Six summers ago, the rigorously stylish New York rock-band revival—skinny guys in skinny pants slinging vintage guitars and vintage attitudes—was exploding through the global music scene like a timed demolition. Today the idea seems almost ready for VH1. The Strokes have retreated into occasional mentions in real-estate columns (plus the guitarist’s solo project), while once-hot acts like the Yeah Yeah Yeahs and the Walkmen float in a seemingly terminal spiral of diminished expectations. Meanwhile, the New Yorkiest musicians of the moment aren’t rock bands at all but post-punk pasteup artists (LCD Soundsystem), remixers (Girl Talk), folk revisionists (Animal Collective, Grizzly Bear, Sufjan Stevens), and the kind of arch downtown trash (Scissor Sisters, Dangerous Muse) that the Great Rock Revival thought it knocked back behind the makeup counter. Products of the iPod/YouTube/ProTools generation, they’re more futuristic and oblique, music made mostly in bedrooms.
In this environment, Interpol returns with their third album, Our Love to Admire, at risk of seeming beside the point.

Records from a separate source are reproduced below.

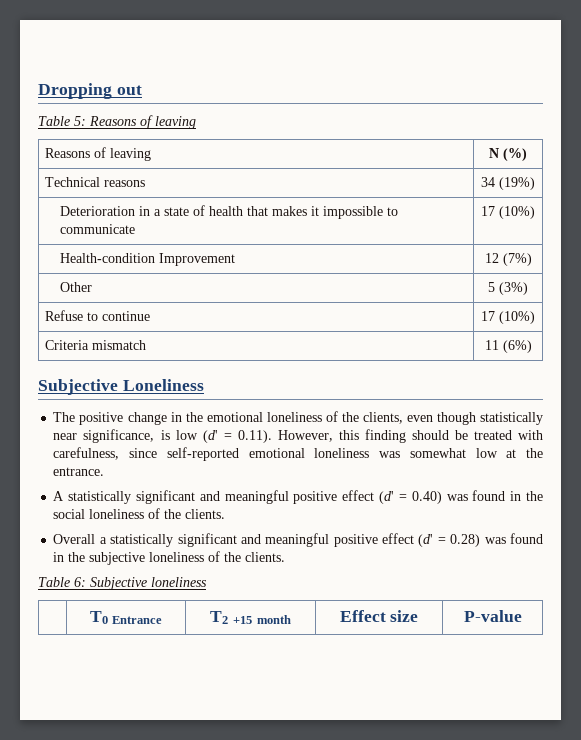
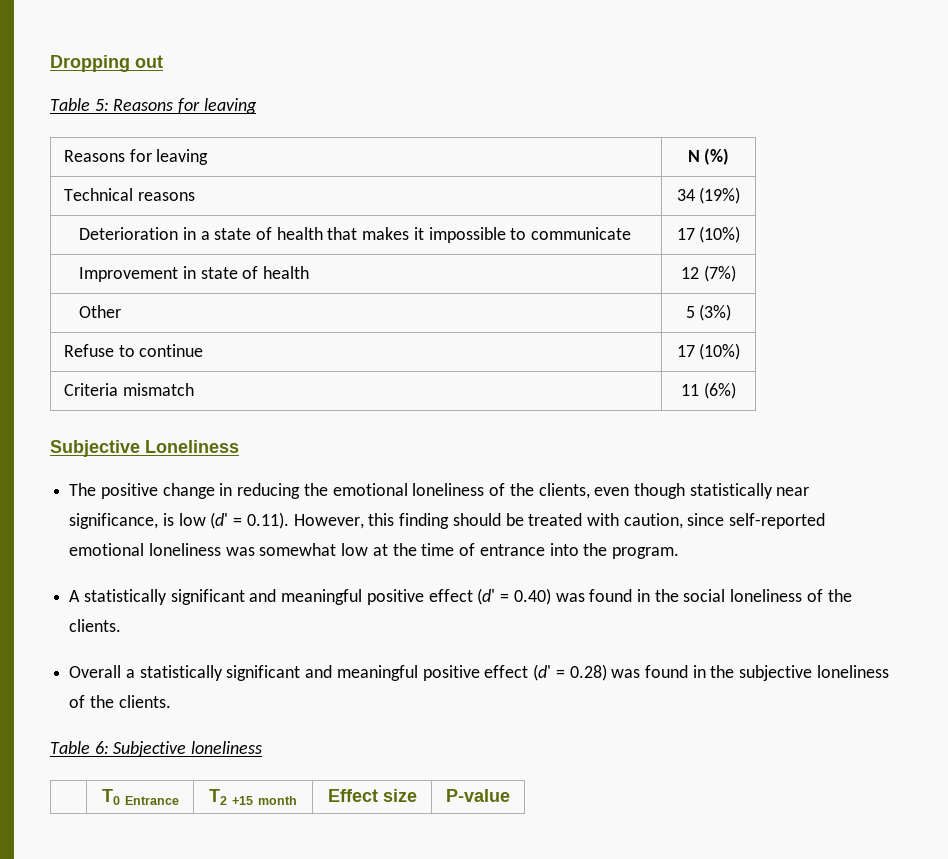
- Table 5: Reasons of leaving
+ Table 5: Reasons for leaving
- Reasons of leaving | N (%)
+ Reasons for leaving | N (%)
- Health-condition Improvement | 12 (7%)
+ Improvement in state of health | 12 (7%)
- The positive change in the emotional loneliness of the clients, even though statistically near significance, is low (d' = 0.11). However, this finding should be treated with carefulness, since self-reported emotional loneliness was somewhat low at the entrance.
+ The positive change in reducing the emotional loneliness of the clients, even though statistically near significance, is low (d' = 0.11). However, this finding should be treated with caution, since self-reported emotional loneliness was somewhat low at the time of entrance into the program.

Never the most original member of a fundamentally derivative scene—their first album, Turn on the Bright Lights, was knocked early and often for adhering a little too closely to the Joy Division playbook—they’re a surprising candidate for the last band left standing. “In 2001, we weren’t mentioned that much, in terms of New York City bands,” says guitarist Daniel Kessler, who assembled the group (which includes singer Paul Banks, drummer Sam Fogarino, and guitarist Carlos D) from fellow NYU students in 1997. “When the Strokes were becoming a worldwide phenomenon, people weren’t writing about us, and we’d been around for four years.”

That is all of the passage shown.